Archived News Item


When Dr Matthew Quinn was consecrated first Bishop of Bathurst in November 1865 he immediately entered into negotiations with the Superioress of the Charleville Convent of Mercy in County Cork, Ireland, M M Joseph Croke, for a contingent of Sisters to come to Australia to found a Convent of Mercy in his diocese.  Mother Joseph Croke had been one of a band of Sisters of Mercy who nursed the wounded soldiers under Florence Nightingale in the Crimean War, so a call to a foreign mission would have been favourably viewed by this Reverend Mother.  Despite Australia being virtually an unknown land and according to the Annals of the Convent of Our Lady of Mercy Bathurst, “the imaginary home of all kinds of dangers and 15,000 miles from their motherland” there was no shortage of volunteers from the Charleville community.  

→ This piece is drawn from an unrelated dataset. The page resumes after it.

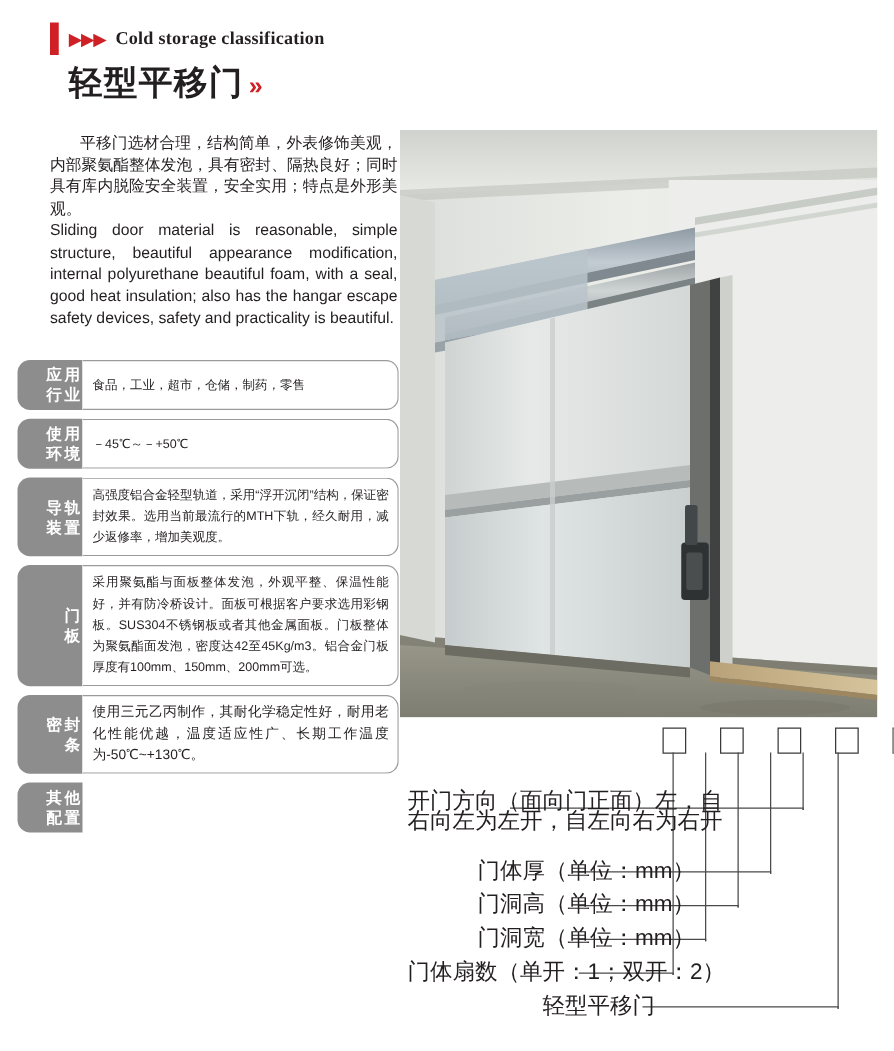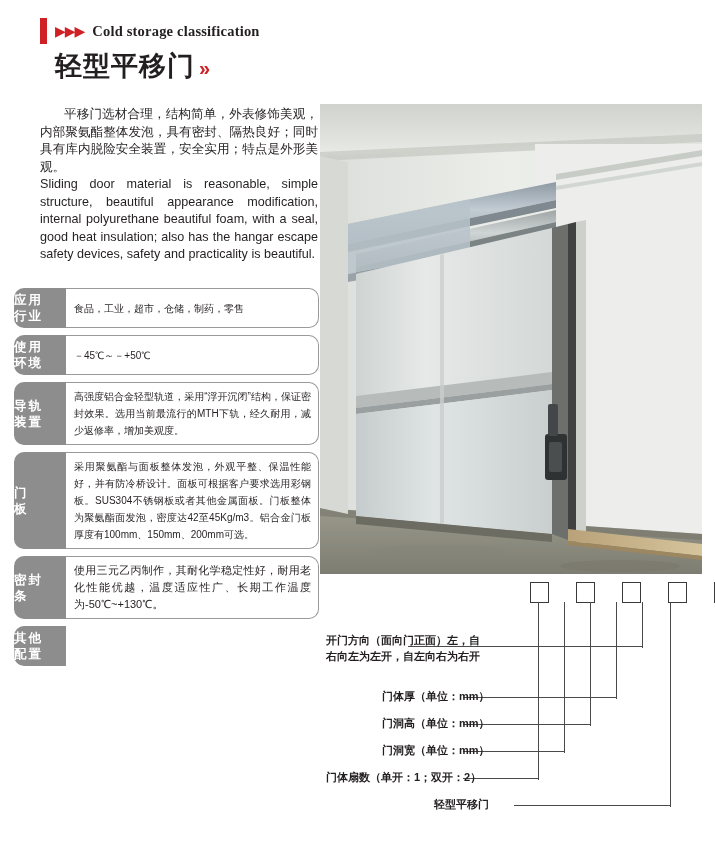"应用" .spec-label { align-items: flex-start -> flex-end }
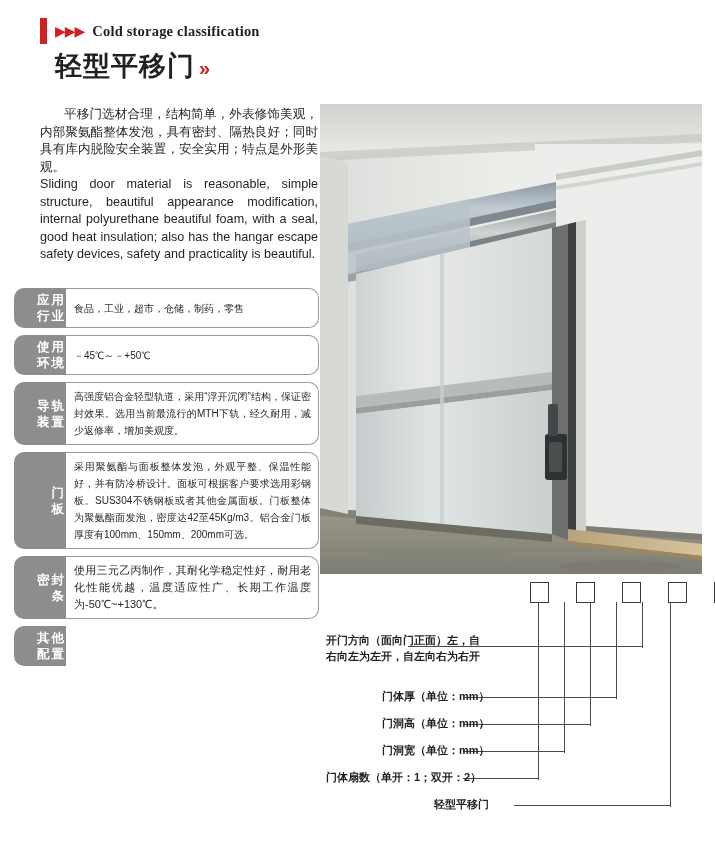"开门方向（面向门正面）左，自" .code-label { font-size: 11px -> 18px; font-weight: bold -> none }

The group which was chosen comprised seven women:  Professed Sisters, M Agnes McSweeney, M Stanislaus Duffy, M Evangelist Bohane and Gertrude Sheehy; two Postulants Srs M Joseph Murphy and M Patrick Daly.  The Superior of this new Foundation was none other than Mother M Ignatius Croke, sister of M M Joseph Croke and of Dr Thomas Croke, Archbishop of Cashel and formerly Bishop of Auckland NZ.  Her uncle, James Croke, had been Solicitor-General in New South Wales.  Mother Ignatius certainly had a good pedigree for the job ahead.  During the first years of the Bathurst Foundation some 25 missioners were sent from Charleville to New South Wales and the strong connection with the “Motherhouse” continues to the present day.

So it was that on 21 July 1866, the “Empress” set sail for Australia with the pioneer group of 7 Sisters bound for Bathurst, along with two Bishops, Dr Quinn of Bathurst, Dr James Murray, of Maitland, several priests (one of whom, Fr Byrne, became the second Bishop of Bathurst), Sisters of Mercy from Baggot Street bound for Geelong and Brisbane and Presentation nuns for Tasmania. One of the third class passengers, Bridget Minehan, was intending to become Bishop Quinn’ housekeeper, but joined the Sisters of Mercy in Bathurst in December 1866, becoming their first recruit!  

On 21 October 1866 the “Empress” arrived in Sydney and on 30 October 1866 Mother Ignatius and her Sisters travelled to Penrith by train (this was as far as the train line went at that time) then via a Cobb & Co coach over the mountains, reaching Bathurst on 31 October 1866.  On Saturday 29 October 2016 the Institute of Sisters of Mercy of Australia and Papua New Guinea will be celebrating the Sesquicentenary of the former Bathurst Congregation of the Sisters of Mercy in conjunction with the celebration of the Sesquicentenary of the Catholic Diocese of Bathurst on Sunday 30 October 2016.  The writer of the Leaves of the Annals of the Sisters of Mercy would see this as a fitting example of the aptness of their description of Mother Ignatius Croke as “a sort of link between the present and the past”.

One of the items which came out from Ireland on the “Empress” with this pioneer group and which remains on display in the Heritage Room at St Joseph’s Mount Bathurst today is the Prie-Dieu  which was a gift from the Limerick Sisters of Mercy to the Bathurst Mission.  The Leaves from the Annals of the Sisters of Mercy Vol 1 Chapter XVI give the following description of life on board the “Empress”:  “Most of the nuns have been able to go to communion as regularly as when at home… At one corner you see five or six white veils, with perhaps a black one in the centre, plying the needle, reciting the office, or sending up a fervent prayer to heaven on bended knees; at another a number of black veils following the avocation of the hour.”No doubt there would have been many an occasion when the Prie-Dieu was put to good use by all on board who sought to use it.  It would have been quite a challenge to remain kneeling in prayer in a habit with the constant pitching and rolling of the ship!